Unfinished though they might be, each song is a marvelous thing to behold. Their stunning 2016 single "Eclipse," with its cinematic video, might have been one of the most immediate songs on the record, but it's the pulsing "Chalawan," with its guttural howls, fluttering flute-like passages, and driving, hypnotic beats that truly mesmerizes.

6. Purple Disco Machine - “Body Funk” & “Devil In Me” (TIE)

Whenever a bevy of guest artists appears on a debut record, it's often best to approach the project with caution. 85% of the time, the collaborative partners either overshadow the proceedings or detract from the vision of the musician whose name is emblazoned across the top of the LP. There are, however, pleasant exceptions to the rule and Tino Piontek's Soulmatic is one of the year's most delightfully cohesive offerings. The Dresden-born Deep Funk innovator, aka Purple Disco Machine, has risen to international status since 2009, releasing one spectacular track and remix after another. It should go without saying that this long-awaited collection, featuring everyone from Kool Keith to Faithless and Boris D'lugosch, is ripe with memorable highlights.
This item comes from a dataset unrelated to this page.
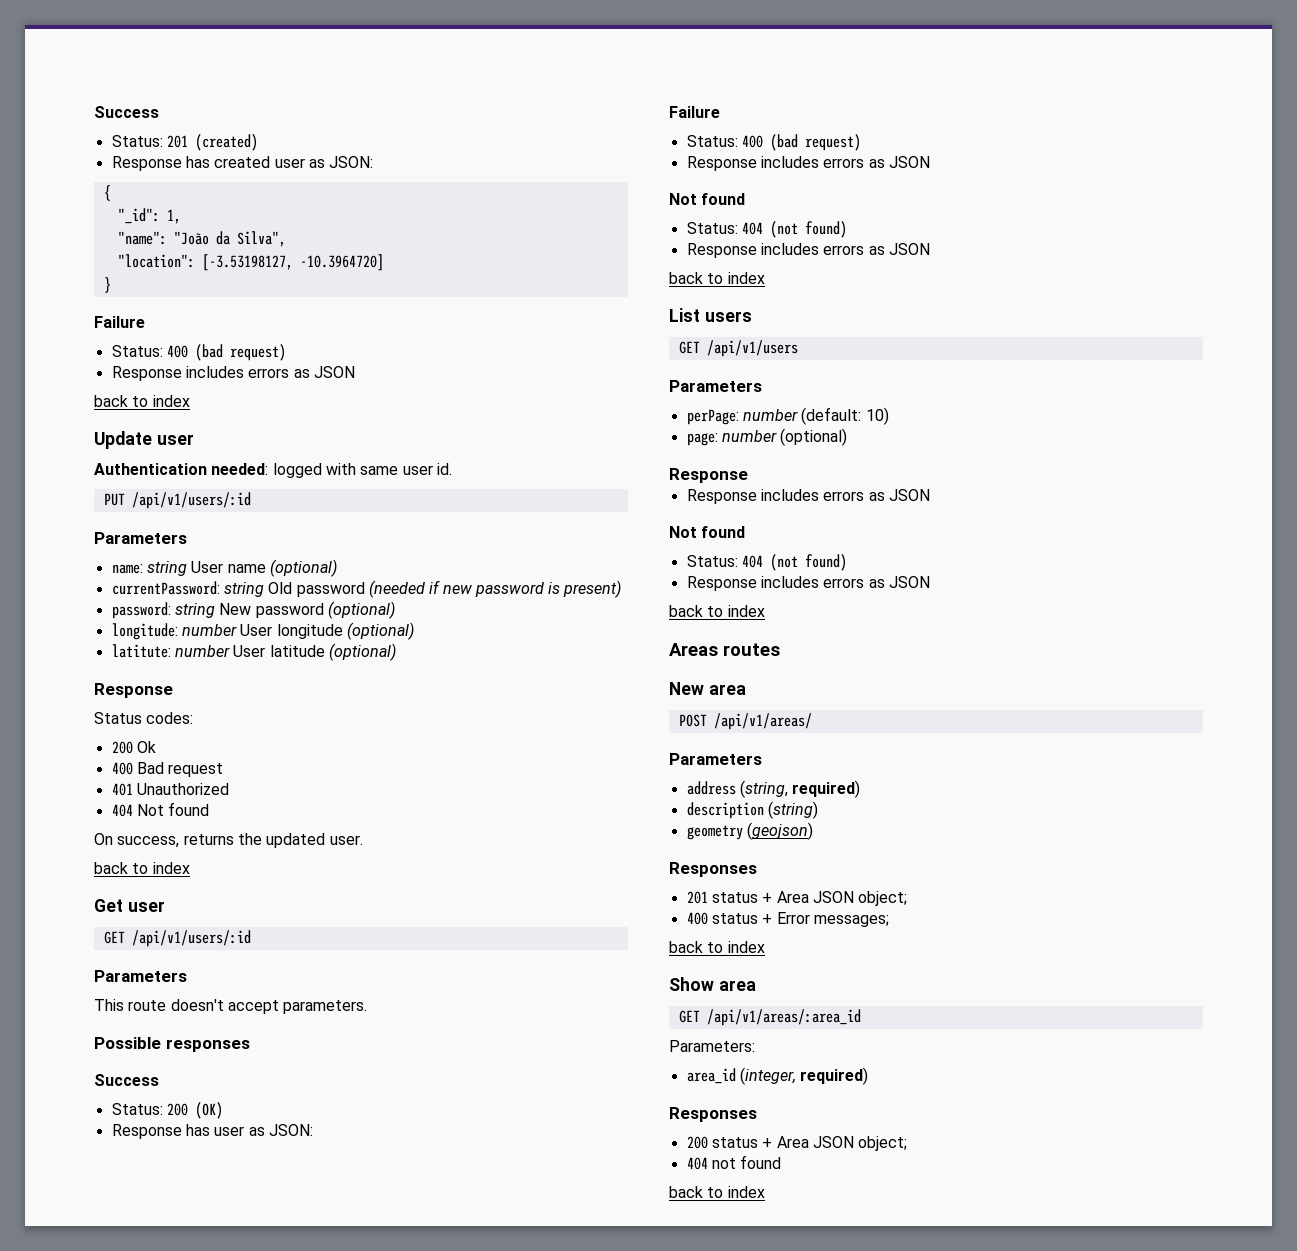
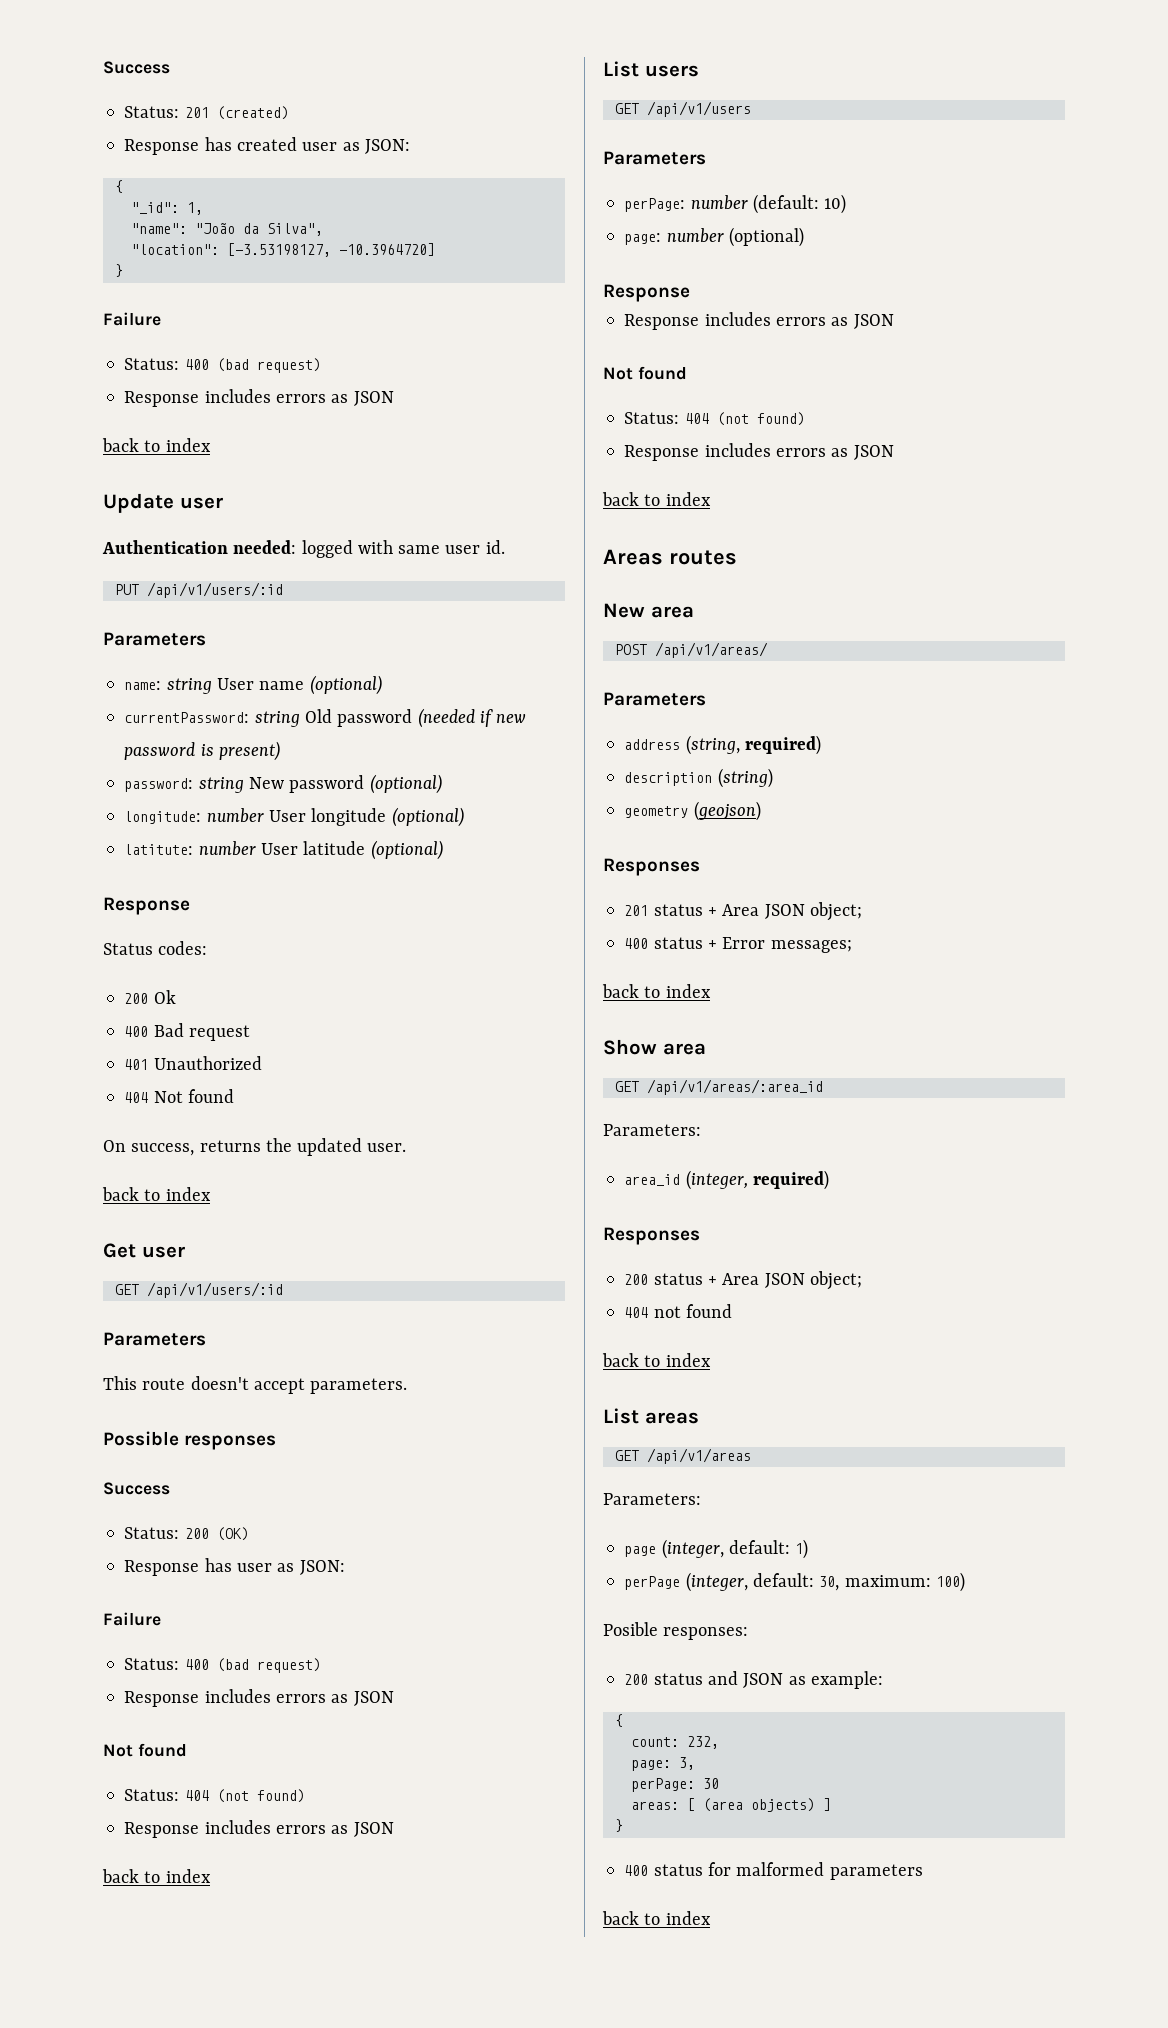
(765, 1192) none -> [603,1408,699,1424] [614,1448,751,1464] [603,1493,701,1505] [624,1539,809,1559] [624,1572,965,1592] [603,1622,749,1640] [624,1671,883,1689] [614,1714,623,1727] [630,1736,719,1749] [630,1757,695,1771] [630,1778,719,1792] [630,1798,831,1812] [614,1819,623,1832] [624,1862,923,1880] [602,1911,711,1925] // List areas // GET /api/v1/areas // Parameters: // page (integer, default: 1) // perPage (integer, default: 30, maximum: 100) // Posible responses: // 200 status and JSON as example: // { // count: 232, // page: 3, // perPage: 30 // areas: [ (area objects) ] // } // 400 status for malformed parameters // back to index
The saucy, soaring "Mistress" shines a spotlight on the stellar pipes of "UK soul hurricane" Hannah Williams. While it might be a crowning moment within the set, its the strutting discofied "Body Funk", and the album's first single, "Devil In Me", that linger long after the record has stopped spinning. The former track with its camptastic fusion of '80s Sylvester gone 1940s military march, and the latter anthem, a soulful stunner that samples the 1968 Stax hit "Private Number", and features the vocal talents of Duane Harden and Joe Killington, feels like an unearthed classic. Without a doubt, the German DJ's debut is one of the best dance records of the year.